Ovechkin carried his strong play into the playoffs, where he had four points in the first four games despite getting a heavy dose of the ultra-physical defensive pairing of Zdeno Chara and Dennis Seidenberg, a match-up in which he gave as good as he got all series long. Against the Rangers in Round 2, Ovechkin scored a tie-breaking power-play game-winner in the last eight minutes of Game 2 and opened the scoring in a must-win 2-1 Game 6 victory. Not a bad season… for a mere mortal.

The Bad: When Ovechkin has been great (or even very good) in the past, he’s done it by possessing the puck and generating a ton of shots. In 2011-12, both of those aspects of his game were greatly diminished, due largely to three factors, in varying degrees: the coaching change (for which reasonable minds can differ as to the captain’s culpability, but the Caps went from a good possession team to an awful one in an instant), the loss of Backstrom (but if your $10-million winger needs a $7-million center to be effective, he’s not a $10-million winger), and Ovechkin himself. The results have been stark: his possession numbers have tailed off from a relative Corsi of 11.9 to negative-3.4 in the past two seasons, while the team fired 16% fewer shots on net with Ovi on the ice at even-strength, and his own shot rate has dropped by around that same 16% number, and all of this despite relatively easy zone starts and competition. Suddenly that six-goal “bounce-back” seems somewhat hollow, doesn’t it?
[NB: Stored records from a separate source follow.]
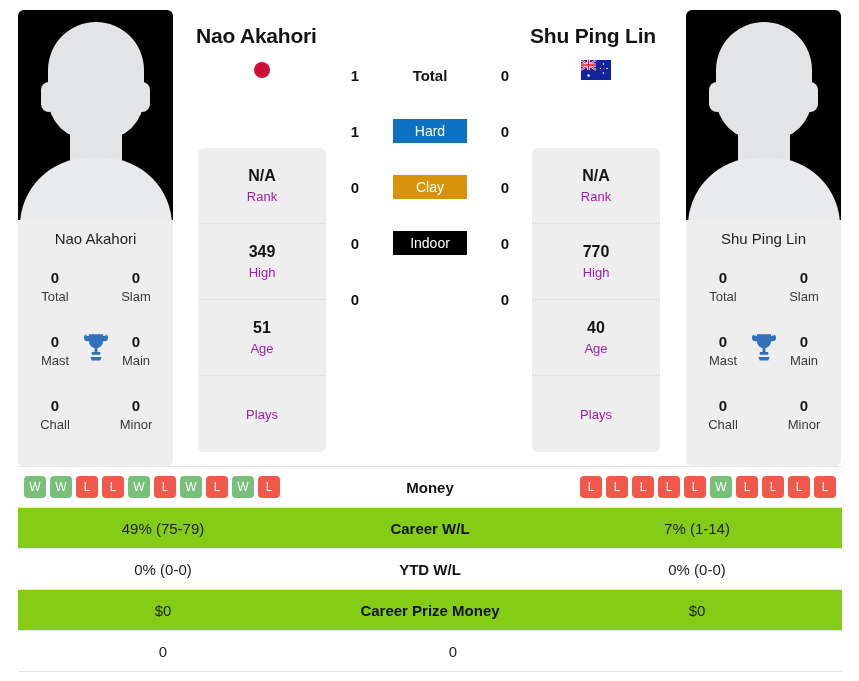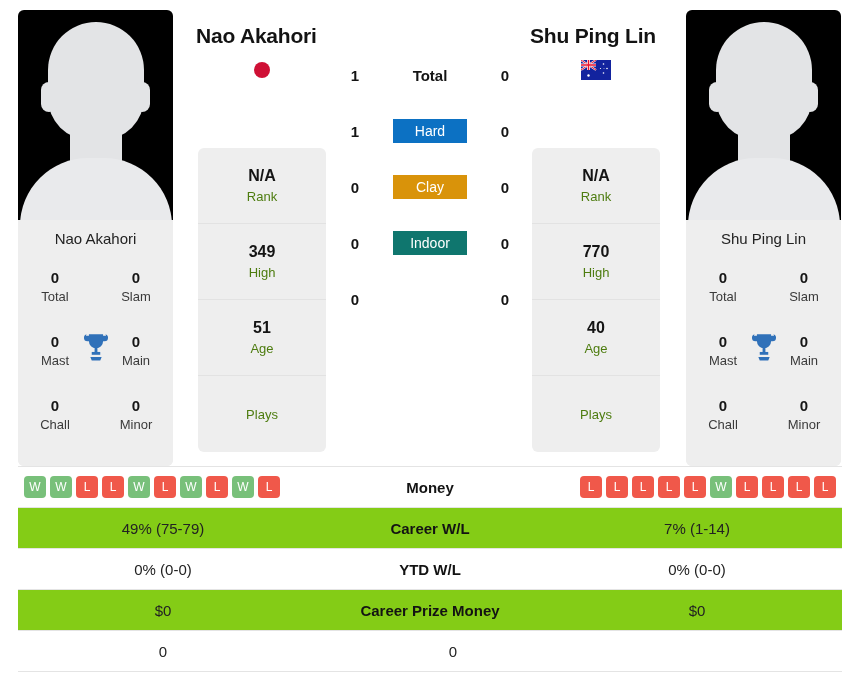--- a/index.html
+++ b/index.html
@@ -145,21 +145,21 @@
   }
   .stat-block:last-child { border-bottom: none; }
   .stat-block .v {
     font-size: 16px;
     font-weight: bold;
     color: #141414;
     line-height: 22px;
   }
   .stat-block .k {
     font-size: 13px;
-    color: #4d7c0f;
+    color: #a21caf;
     line-height: 19px;
   }
   .pname {
     position: absolute;
     top: 24px;
     font-size: 21px;
     font-weight: bold;
     color: #131313;
     letter-spacing: -0.2px;
   }
@@ -446,21 +446,21 @@
     <div class="h2h-score">0</div>
     <div class="h2h-mid">
       <span class="surface-badge" style="background:#d9930a">Clay</span>
     </div>
     <div class="h2h-score">0</div>
   </div>
 
   <div class="h2h-row" style="top:229px">
     <div class="h2h-score">0</div>
     <div class="h2h-mid">
-      <span class="surface-badge" style="background:#0f766e">Indoor</span>
+      <span class="surface-badge" style="background:#000000">Indoor</span>
     </div>
     <div class="h2h-score">0</div>
   </div>
 
   <div class="h2h-row" style="top:285px">
     <div class="h2h-score">0</div>
     <div class="h2h-score">0</div>
   </div>
 
 </div>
Ovechkin set new career-lows in assists, points, even-strength goals (tied), game-winning goals, shots on goal, total- and per-game time on ice, and he’s making the players around him… worse.

By the time the playoffs rolled around, Ovechkin seemed at times to be more of a decoy than a danger, and was, in his coach’s mind, unplayable with a late lead due to his defensive indifference and/or deficiencies (to his credit, the captain said all the right things about his diminished and no doubt somewhat-humiliating role). And if a single goal could encapsulate Ovechkin’s season, it might be the very last one the Caps allowed – Ovechkin tried to do to much by himself rather than making the safe/smart/simple play, got beaten by a mediocre defender, then failed to hustle back as that defender proceeded to ultimately end the Caps’ season. Overly dramatic? Perhaps. But seven years into Ovechkin’s career, the offensive numbers can no longer make up for the shortcomings in his game the way they did before; something’s got to give.

The Vote: Rate Ovechkin below on a scale of 1-10 (10 being the best) based on his performance relative to his potential and your expectations for the season – if he had the best year you could have imagined him having, give him a 10; if he more or less played as you expected he would, give him a 5 or a 6; if he had the worst year you could have imagined him having, give him a 1.

The Discussion: Ovechkin would seem to be at a crossroads in his career – another new coach coming, another disappointing season in the books, and not even a legitimate claim that he’s “improving his all-around game” to mitigate it all. The question now is where does he go from here? If you were hired as the new Caps coach tomorrow, how would you fix Ovechkin? What will it take for him to earn a 10 rating next year?